Сообщаю: “Видела вас в Доме кино. Вид мне ваш очень не понравился — что за мешки под глазами? Бросьте вы это безобразие — лечите всех, со всеми по врачам таскаетесь, на операции укладываете, а сами к доктору сходить не можете. Тоже мне, закройщик без порток!..”

— Алло, перехожу на телефон, — говорю я. — Я тут в компьютере прочла кое-что из вашей новой книжки. Кстати, какой по счету?

— Кажется, девятой.

— Вы действительно так серьезно верите в реинкарнацию? Вообще-то вы удачный образ нашли — Горин в прошлой жизни был пчелой. Похоже, во-первых, потому что трудоголик, а во-вторых, дикция та же — что-то среднее между “ж” и “ф”. Но вот в то, что в прошлой жизни вы были дворняжкой, — позвольте не поверить. Все-таки вид у вас приличный и порода чувствуется.

— Дворняжкой. Дворняжкой я был. Отсюда и неприхотливость: куда положат — там и хорошо.

— Нельзя путать неприхотливость неизбалованного интеллигента с неразборчивостью плебея: где выпил, там и прилег. Вы не правы. Вот лично вы у меня ассоциируетесь со стихией, Григорий Израилевич. Может быть, даже с цунами.

— Это ты загнула. Ладно, привет. Мне надо в Дом актера с Маргаритой встретиться по одному делу. Передай Паше Гусеву, что на следующей неделе заеду и обязательно отыграюсь в бильярд.

Если бы я знала, как с образом стихии попаду в “десятку”. Он напомнит о себе именно стихией, но до этого, в день похорон, я убедилась в том, что мои самые первые впечатления, когда он пообещал, что из интервью ничего не получится, оказались самыми точными. Он был невероятно скромным, как-то застенчиво лежал на самой глубине гроба, как будто стесняясь случившегося по его же вине.

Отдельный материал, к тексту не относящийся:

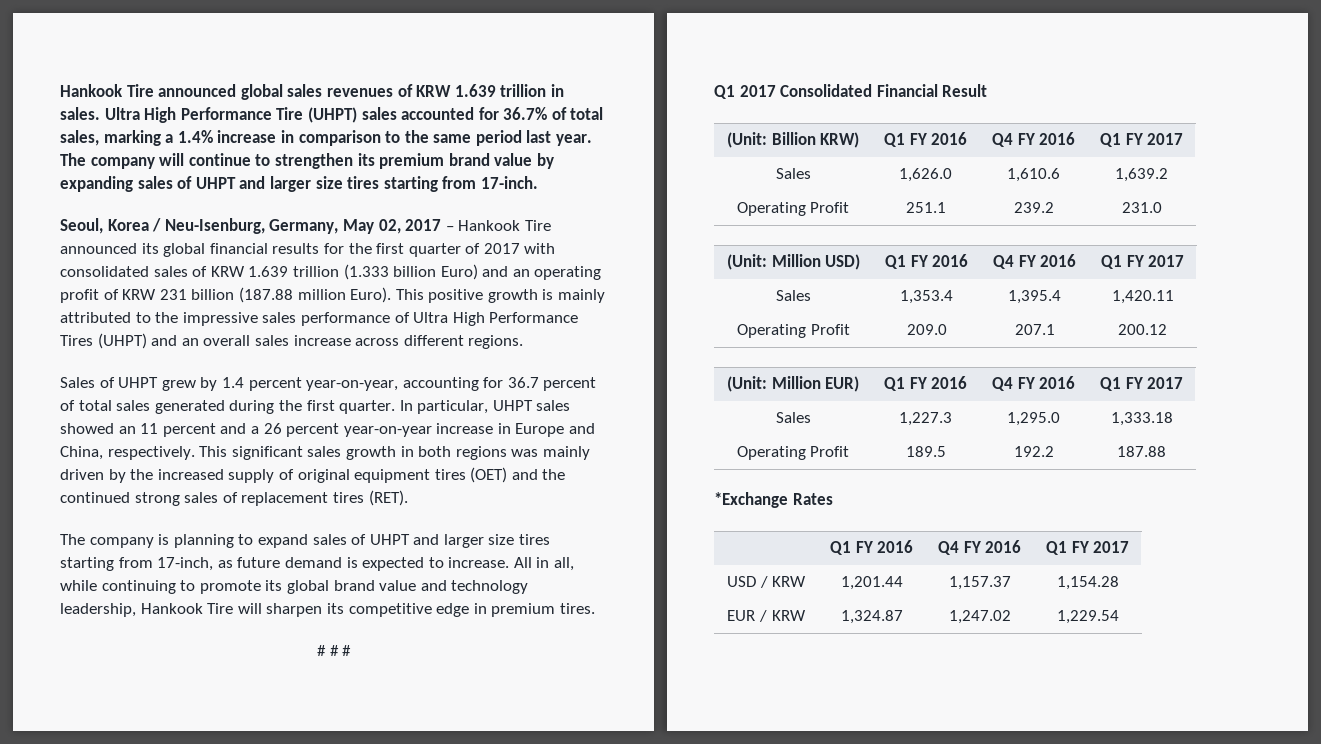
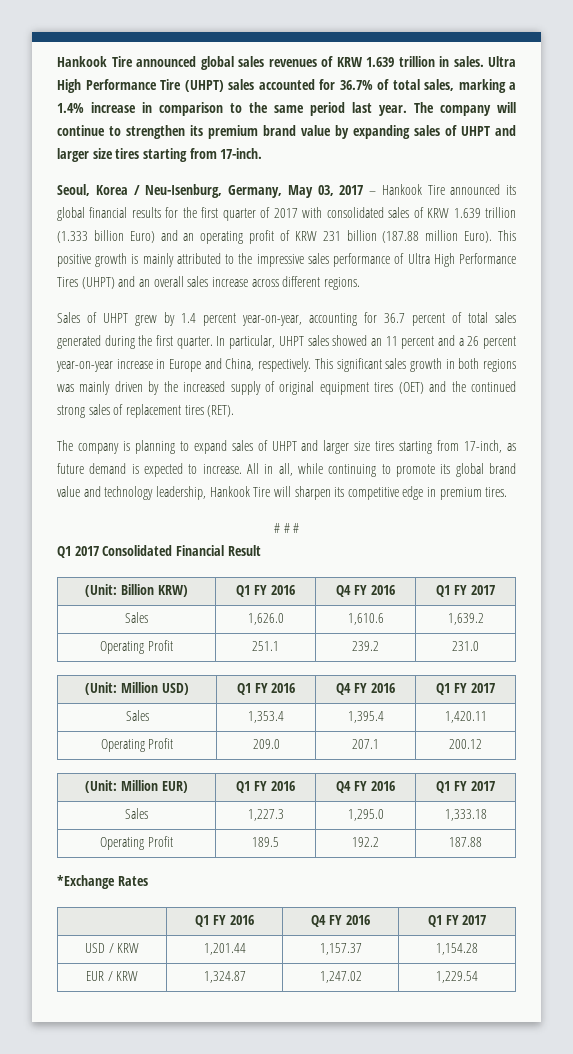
- Seoul, Korea / Neu-Isenburg, Germany, May 02, 2017 – Hankook Tire announced its global financial results for the first quarter of 2017 with consolidated sales of KRW 1.639 trillion (1.333 billion Euro) and an operating profit of KRW 231 billion (187.88 million Euro).
+ Seoul, Korea / Neu-Isenburg, Germany, May 03, 2017 – Hankook Tire announced its global financial results for the first quarter of 2017 with consolidated sales of KRW 1.639 trillion (1.333 billion Euro) and an operating profit of KRW 231 billion (187.88 million Euro).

А на сороковины, как сейчас помню, выдался яркий солнечный день. Синее небо. Безветренно. И вдруг с высоты двадцатиэтажного дома на Тишинке я увидела, как со стороны Краснопресненской набережной в сторону Садового кольца и дальше через Тверскую с бешеной скоростью надвигается стена косого дождя. Траектория этого дождевого пролета была ослепительно-мгновенна и неповторима. “Может быть, это Григорий Израилевич пролетел? — подумала я. — На него это так похоже — большой, яркий и стремительный...”

P.S. Удивительная вещь — когда вышло продолжение моей книги, “Москва закулисная — 2”, мне и в голову не пришло его фамилию на титульном листе взять в траурную рамку. Глаголы в прошедшем времени ему совсем не подходят.